An Intentional February – Aligning Doing with Being
Before we get into the nitty gritty of the doing, I wanted to share a few thoughts about being. I have spent the last few months since quitting my job delving deep into why I was dissatisfied with my work. I read the book Joy at Work by Marie Kondo and Kinfolk Entrepreneur by the Kinfolk team. I took personality tests such as this DISC assessment and studied my enneagram results for the umpteenth time. I had conversations with my friends, siblings, and husband about what my personality results tell me, and how I can maneuver around my shortcomings better while setting myself up for personal success. I journaled about my goals, motivations, inspirations and wildest dreams, analyzing what my driving force is. Most importantly, I expressed on paper everything that gave me sadness and despair about my old way of life.

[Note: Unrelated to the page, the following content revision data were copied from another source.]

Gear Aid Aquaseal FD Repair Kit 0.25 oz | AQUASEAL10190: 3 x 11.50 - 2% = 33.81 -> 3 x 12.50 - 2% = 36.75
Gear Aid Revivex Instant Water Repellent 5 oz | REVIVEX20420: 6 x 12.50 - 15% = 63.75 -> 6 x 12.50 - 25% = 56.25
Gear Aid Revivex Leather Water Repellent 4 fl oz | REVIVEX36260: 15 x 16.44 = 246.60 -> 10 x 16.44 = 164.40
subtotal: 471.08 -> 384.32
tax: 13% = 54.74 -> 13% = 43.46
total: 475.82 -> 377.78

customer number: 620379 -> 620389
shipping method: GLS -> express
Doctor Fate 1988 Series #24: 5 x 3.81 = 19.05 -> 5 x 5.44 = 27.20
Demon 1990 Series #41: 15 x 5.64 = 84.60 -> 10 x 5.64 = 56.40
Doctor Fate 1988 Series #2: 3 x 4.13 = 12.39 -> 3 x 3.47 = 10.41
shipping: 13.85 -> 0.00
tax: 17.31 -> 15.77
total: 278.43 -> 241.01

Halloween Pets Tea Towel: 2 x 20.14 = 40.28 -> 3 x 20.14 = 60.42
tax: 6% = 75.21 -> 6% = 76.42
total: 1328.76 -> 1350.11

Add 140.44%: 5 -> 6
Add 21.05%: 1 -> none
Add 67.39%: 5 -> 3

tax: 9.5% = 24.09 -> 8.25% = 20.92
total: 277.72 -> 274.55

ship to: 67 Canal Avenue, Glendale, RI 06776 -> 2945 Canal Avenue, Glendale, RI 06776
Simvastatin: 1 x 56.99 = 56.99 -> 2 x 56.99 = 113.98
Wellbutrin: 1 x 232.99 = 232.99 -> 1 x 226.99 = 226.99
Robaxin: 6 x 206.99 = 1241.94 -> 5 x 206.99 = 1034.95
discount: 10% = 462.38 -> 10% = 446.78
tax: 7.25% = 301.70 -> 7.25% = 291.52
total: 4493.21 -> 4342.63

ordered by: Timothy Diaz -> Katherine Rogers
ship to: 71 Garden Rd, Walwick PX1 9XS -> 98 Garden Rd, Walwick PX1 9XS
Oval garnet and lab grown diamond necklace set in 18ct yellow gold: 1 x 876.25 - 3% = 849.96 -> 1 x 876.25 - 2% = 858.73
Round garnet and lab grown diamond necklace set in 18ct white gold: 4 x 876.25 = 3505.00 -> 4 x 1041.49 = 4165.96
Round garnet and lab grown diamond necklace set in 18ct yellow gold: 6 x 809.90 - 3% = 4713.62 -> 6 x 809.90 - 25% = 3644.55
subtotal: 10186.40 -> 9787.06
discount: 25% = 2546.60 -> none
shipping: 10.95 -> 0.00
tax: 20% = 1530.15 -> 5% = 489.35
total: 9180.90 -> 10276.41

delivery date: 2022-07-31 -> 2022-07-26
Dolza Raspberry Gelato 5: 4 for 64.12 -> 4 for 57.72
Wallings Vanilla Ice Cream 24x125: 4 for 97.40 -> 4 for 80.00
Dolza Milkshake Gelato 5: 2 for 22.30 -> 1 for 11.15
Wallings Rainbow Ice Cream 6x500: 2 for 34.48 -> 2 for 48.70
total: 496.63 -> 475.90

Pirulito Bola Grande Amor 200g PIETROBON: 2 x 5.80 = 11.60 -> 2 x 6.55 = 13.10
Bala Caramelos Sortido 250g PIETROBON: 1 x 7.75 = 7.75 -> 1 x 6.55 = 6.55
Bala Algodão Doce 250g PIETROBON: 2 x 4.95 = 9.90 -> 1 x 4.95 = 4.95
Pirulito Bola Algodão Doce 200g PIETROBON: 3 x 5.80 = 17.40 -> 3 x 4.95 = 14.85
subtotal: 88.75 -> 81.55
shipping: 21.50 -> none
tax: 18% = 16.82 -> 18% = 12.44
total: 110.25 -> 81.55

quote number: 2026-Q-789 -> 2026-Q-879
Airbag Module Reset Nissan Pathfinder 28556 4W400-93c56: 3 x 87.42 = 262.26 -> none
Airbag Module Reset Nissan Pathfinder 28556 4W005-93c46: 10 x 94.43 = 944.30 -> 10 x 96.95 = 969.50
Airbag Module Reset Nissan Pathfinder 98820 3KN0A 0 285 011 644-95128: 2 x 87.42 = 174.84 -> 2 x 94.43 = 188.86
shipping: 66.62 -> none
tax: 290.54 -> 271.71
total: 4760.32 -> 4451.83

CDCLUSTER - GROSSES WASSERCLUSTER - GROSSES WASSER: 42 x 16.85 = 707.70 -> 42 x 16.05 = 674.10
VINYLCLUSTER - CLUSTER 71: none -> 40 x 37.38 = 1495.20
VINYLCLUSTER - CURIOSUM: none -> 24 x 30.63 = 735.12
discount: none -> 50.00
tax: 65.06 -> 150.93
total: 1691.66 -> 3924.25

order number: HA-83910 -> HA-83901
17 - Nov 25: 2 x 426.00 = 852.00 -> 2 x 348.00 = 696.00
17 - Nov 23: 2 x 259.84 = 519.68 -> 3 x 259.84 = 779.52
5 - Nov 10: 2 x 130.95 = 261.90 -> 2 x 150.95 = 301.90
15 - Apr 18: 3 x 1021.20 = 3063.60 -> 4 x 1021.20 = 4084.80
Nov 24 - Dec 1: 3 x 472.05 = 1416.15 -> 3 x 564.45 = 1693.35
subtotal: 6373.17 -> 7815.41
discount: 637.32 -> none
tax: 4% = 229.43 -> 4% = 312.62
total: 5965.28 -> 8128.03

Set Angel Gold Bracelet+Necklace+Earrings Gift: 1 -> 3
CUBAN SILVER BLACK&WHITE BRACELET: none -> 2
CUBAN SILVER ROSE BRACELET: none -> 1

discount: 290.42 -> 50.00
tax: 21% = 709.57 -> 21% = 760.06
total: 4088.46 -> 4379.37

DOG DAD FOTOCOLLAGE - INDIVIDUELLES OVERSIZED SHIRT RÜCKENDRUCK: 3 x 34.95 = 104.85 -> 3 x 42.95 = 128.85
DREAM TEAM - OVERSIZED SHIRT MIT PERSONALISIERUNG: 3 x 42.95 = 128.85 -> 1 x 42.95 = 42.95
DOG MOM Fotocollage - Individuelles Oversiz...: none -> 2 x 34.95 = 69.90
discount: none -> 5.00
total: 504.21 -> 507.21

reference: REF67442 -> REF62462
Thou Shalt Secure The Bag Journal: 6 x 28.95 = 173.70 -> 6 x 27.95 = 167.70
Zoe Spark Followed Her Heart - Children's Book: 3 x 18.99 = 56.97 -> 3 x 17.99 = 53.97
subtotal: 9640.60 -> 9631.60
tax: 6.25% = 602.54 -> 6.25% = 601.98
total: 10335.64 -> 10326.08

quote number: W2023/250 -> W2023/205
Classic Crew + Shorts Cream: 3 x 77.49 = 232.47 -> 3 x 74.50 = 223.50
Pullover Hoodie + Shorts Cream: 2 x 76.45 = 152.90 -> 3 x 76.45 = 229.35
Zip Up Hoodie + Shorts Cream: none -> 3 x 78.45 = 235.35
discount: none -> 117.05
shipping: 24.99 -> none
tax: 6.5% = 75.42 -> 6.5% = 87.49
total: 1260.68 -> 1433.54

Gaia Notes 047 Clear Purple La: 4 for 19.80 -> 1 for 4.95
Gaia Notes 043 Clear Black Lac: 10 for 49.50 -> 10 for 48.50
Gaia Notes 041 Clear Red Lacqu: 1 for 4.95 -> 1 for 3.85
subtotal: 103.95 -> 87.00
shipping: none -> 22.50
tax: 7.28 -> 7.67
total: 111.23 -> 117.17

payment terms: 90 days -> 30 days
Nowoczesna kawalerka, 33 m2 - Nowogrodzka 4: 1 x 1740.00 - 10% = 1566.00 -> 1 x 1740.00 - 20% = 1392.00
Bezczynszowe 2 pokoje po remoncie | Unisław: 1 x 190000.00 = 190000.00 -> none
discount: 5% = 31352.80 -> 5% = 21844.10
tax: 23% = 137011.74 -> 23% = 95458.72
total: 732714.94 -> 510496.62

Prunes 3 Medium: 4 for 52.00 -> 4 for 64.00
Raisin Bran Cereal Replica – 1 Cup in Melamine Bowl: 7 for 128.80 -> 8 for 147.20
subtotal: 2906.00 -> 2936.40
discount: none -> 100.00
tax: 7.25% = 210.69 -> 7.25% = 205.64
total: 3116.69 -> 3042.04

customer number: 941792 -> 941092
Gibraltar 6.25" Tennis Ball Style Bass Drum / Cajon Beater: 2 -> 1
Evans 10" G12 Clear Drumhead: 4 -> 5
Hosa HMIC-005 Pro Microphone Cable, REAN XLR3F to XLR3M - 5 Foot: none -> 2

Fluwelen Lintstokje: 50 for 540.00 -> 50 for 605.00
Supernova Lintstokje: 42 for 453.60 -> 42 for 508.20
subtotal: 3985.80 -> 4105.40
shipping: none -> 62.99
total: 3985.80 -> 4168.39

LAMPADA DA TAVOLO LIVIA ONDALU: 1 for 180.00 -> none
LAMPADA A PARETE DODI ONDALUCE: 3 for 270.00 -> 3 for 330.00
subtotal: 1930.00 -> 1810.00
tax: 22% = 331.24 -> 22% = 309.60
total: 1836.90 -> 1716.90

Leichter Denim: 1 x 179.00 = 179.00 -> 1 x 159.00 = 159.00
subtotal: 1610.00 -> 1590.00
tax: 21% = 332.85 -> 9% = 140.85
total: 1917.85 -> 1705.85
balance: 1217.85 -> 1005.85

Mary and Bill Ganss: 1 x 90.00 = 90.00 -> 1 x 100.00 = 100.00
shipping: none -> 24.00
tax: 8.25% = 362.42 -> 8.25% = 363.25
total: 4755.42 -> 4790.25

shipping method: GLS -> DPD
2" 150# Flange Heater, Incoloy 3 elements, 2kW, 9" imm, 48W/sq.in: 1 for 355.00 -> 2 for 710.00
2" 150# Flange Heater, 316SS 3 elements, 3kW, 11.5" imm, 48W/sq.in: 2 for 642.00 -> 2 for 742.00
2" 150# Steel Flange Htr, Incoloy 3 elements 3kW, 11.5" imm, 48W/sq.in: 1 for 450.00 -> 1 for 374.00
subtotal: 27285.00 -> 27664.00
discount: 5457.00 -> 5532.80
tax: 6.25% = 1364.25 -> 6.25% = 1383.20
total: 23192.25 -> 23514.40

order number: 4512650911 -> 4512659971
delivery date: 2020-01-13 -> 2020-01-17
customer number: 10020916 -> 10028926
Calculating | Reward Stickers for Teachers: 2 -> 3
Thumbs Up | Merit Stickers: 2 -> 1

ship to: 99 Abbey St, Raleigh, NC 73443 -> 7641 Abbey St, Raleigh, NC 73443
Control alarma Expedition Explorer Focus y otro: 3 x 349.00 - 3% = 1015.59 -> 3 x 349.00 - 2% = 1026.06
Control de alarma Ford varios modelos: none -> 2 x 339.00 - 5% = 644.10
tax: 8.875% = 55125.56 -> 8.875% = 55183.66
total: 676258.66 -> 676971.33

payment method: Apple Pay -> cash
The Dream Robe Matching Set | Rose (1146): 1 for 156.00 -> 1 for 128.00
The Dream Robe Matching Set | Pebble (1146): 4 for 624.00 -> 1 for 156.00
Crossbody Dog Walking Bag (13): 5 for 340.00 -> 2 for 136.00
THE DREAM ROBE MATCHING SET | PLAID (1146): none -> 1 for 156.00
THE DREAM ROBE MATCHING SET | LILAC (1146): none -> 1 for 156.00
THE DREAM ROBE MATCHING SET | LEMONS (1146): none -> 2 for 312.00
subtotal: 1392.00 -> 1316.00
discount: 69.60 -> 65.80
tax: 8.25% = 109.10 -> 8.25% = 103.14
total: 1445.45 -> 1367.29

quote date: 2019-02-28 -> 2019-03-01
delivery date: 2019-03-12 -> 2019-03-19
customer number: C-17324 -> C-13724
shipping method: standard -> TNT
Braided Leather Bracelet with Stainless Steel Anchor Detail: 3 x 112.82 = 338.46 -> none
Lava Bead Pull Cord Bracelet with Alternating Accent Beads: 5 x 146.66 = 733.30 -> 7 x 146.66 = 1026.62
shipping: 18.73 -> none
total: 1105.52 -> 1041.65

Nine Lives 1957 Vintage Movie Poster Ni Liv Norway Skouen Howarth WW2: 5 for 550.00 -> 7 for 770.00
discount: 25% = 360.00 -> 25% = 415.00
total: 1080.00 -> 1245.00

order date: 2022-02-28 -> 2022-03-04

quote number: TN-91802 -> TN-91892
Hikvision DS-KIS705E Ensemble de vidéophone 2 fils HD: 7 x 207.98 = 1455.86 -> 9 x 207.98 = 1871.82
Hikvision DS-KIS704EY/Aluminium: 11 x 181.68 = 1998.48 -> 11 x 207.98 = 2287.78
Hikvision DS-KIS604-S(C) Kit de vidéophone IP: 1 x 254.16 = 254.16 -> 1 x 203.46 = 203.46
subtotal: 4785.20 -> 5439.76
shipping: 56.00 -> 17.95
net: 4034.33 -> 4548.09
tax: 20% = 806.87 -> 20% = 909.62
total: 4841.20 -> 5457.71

I have come to the conclusion that among other factors such as an unideal work environment and an office culture that was unaligned with my personality, part of the reason why my old job was painful to me was because it didn’t align with my dharma. And that was entirely my fault. I had never spent time trying to figure out my true purpose in life, aside from making money and a living. I never honed in on what brought me joy, and what kept me going. The reason I wasn’t happy was because what I was doing wasn’t the same as my being. I was surprised by the results of my assessments and also at the opportunities that suddenly presented themselves during my hiatus. It turns out that life will naturally present what you attract, if you leave enough space for it.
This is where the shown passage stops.